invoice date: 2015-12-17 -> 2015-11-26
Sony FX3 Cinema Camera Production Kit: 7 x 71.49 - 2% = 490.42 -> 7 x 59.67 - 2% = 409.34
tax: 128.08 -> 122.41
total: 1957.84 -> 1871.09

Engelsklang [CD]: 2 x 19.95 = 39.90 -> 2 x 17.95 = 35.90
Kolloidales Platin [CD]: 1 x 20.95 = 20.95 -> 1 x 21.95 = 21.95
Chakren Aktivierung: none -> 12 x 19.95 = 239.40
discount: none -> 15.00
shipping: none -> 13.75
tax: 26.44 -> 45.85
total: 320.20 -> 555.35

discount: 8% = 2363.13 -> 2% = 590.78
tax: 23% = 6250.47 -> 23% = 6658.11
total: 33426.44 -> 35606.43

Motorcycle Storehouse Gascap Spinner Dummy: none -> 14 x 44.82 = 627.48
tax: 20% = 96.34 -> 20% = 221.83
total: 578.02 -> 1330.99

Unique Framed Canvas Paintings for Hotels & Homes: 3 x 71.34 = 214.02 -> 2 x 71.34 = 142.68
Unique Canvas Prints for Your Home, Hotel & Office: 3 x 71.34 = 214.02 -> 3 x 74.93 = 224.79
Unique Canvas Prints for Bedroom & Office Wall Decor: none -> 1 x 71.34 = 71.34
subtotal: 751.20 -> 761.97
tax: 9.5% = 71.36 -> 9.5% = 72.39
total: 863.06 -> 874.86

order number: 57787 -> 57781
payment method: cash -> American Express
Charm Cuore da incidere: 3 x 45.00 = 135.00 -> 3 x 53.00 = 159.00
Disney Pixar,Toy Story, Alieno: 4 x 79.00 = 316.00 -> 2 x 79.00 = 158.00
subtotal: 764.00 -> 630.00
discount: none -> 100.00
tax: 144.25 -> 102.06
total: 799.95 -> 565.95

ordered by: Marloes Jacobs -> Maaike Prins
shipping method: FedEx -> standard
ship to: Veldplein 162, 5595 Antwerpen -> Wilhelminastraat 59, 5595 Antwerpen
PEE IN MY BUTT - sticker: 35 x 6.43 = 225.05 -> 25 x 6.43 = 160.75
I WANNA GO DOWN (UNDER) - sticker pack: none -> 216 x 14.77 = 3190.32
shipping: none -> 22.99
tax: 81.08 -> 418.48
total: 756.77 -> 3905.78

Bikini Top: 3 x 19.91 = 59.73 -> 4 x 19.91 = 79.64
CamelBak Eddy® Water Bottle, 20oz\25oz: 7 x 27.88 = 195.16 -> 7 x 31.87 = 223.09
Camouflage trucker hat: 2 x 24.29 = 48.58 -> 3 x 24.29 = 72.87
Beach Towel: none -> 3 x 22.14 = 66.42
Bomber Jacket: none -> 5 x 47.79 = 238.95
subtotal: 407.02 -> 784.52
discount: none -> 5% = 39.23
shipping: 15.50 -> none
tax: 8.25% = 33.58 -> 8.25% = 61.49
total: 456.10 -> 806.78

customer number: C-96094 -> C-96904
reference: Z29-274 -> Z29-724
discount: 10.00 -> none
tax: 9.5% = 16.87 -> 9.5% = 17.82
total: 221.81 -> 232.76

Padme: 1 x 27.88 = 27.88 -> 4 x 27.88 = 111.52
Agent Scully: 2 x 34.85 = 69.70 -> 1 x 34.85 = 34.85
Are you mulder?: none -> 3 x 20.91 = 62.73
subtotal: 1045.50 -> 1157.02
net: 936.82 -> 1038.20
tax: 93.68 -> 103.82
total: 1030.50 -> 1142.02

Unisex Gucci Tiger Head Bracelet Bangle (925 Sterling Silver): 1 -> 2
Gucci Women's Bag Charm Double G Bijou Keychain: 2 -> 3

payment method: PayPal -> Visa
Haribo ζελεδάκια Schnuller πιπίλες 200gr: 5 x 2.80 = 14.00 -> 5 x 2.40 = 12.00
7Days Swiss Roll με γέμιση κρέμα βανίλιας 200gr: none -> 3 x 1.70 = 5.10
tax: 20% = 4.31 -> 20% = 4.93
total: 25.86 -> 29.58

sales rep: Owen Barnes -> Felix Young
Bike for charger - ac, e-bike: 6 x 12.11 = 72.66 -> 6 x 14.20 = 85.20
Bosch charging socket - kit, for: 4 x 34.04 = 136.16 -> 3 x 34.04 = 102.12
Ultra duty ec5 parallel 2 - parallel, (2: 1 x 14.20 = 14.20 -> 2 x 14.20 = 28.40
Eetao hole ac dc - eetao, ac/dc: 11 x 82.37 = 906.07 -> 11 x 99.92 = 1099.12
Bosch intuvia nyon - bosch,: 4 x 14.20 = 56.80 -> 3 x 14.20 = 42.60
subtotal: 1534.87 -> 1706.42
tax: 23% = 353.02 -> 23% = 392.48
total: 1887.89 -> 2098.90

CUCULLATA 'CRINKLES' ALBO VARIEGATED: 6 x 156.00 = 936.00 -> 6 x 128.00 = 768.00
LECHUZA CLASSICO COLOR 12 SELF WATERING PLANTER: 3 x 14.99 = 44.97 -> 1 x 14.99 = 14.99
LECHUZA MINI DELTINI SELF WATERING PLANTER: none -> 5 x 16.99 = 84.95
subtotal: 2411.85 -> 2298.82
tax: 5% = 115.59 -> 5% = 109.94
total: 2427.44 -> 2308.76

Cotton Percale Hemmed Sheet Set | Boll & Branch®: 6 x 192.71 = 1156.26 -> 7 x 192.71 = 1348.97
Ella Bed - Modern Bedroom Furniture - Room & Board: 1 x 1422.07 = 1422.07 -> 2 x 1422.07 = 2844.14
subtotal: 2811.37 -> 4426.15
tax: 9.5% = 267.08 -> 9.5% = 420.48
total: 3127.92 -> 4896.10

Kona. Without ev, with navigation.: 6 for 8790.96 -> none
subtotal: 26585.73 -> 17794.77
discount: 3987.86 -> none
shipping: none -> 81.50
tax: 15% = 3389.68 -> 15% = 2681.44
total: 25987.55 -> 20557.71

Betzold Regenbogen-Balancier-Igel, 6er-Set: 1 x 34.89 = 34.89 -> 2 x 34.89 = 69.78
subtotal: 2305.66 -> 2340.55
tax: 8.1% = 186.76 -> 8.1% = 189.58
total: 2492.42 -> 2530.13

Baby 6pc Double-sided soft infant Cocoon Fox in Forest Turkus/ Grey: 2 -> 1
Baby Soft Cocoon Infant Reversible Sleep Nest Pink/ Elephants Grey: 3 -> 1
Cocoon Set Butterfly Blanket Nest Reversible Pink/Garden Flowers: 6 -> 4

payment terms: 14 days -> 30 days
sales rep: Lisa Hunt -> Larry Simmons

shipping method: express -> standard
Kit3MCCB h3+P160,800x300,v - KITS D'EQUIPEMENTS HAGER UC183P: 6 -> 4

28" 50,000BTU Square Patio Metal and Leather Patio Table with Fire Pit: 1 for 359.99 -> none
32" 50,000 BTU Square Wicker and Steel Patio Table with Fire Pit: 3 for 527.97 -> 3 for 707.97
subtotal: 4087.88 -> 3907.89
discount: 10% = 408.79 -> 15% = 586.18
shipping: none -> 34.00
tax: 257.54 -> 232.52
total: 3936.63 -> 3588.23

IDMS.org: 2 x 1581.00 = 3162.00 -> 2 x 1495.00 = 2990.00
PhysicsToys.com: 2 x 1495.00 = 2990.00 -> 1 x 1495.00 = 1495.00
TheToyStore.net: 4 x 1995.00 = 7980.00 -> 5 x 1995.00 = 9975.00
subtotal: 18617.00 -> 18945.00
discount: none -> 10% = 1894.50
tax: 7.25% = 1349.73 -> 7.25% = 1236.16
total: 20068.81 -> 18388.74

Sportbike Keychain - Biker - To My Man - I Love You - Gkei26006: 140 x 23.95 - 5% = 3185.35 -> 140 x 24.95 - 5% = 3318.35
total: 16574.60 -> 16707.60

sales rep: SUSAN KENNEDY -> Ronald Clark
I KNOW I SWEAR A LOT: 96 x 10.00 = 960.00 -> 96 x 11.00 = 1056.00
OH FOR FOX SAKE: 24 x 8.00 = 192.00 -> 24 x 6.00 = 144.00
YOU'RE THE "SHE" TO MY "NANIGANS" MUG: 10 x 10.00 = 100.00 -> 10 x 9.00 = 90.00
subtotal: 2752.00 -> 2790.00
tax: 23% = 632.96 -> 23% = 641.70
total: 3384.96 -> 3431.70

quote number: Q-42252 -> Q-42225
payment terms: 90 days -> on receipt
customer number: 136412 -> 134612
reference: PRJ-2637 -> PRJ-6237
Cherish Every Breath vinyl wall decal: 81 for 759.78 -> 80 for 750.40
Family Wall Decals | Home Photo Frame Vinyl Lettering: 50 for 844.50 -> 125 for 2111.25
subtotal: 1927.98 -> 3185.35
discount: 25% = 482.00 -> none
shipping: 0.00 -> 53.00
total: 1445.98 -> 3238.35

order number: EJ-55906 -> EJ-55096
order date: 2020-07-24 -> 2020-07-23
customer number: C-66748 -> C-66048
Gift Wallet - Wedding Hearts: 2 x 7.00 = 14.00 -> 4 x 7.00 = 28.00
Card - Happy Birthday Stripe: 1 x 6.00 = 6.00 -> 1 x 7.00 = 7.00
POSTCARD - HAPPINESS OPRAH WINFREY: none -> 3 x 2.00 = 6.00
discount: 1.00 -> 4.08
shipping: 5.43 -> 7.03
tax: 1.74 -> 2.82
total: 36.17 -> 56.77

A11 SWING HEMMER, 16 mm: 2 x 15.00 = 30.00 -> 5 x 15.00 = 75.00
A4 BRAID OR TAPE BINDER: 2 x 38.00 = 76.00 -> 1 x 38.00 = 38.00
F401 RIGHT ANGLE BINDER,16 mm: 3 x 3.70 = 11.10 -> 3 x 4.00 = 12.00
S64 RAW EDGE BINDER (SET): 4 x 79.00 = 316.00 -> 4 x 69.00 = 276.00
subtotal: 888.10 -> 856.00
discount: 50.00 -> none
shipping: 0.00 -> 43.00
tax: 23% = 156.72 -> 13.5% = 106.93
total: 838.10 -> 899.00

============================================================

**What you will do:** Extract from the records above the lines from the one containing "subtotal: 2411.85 -> 2298.82" to the one containing "discount: 3987.86 -> none", both lines included, exactly as they appear and with nothing else.

**Output of the exercise:**
subtotal: 2411.85 -> 2298.82
tax: 5% = 115.59 -> 5% = 109.94
total: 2427.44 -> 2308.76

Cotton Percale Hemmed Sheet Set | Boll & Branch®: 6 x 192.71 = 1156.26 -> 7 x 192.71 = 1348.97
Ella Bed - Modern Bedroom Furniture - Room & Board: 1 x 1422.07 = 1422.07 -> 2 x 1422.07 = 2844.14
subtotal: 2811.37 -> 4426.15
tax: 9.5% = 267.08 -> 9.5% = 420.48
total: 3127.92 -> 4896.10

Kona. Without ev, with navigation.: 6 for 8790.96 -> none
subtotal: 26585.73 -> 17794.77
discount: 3987.86 -> none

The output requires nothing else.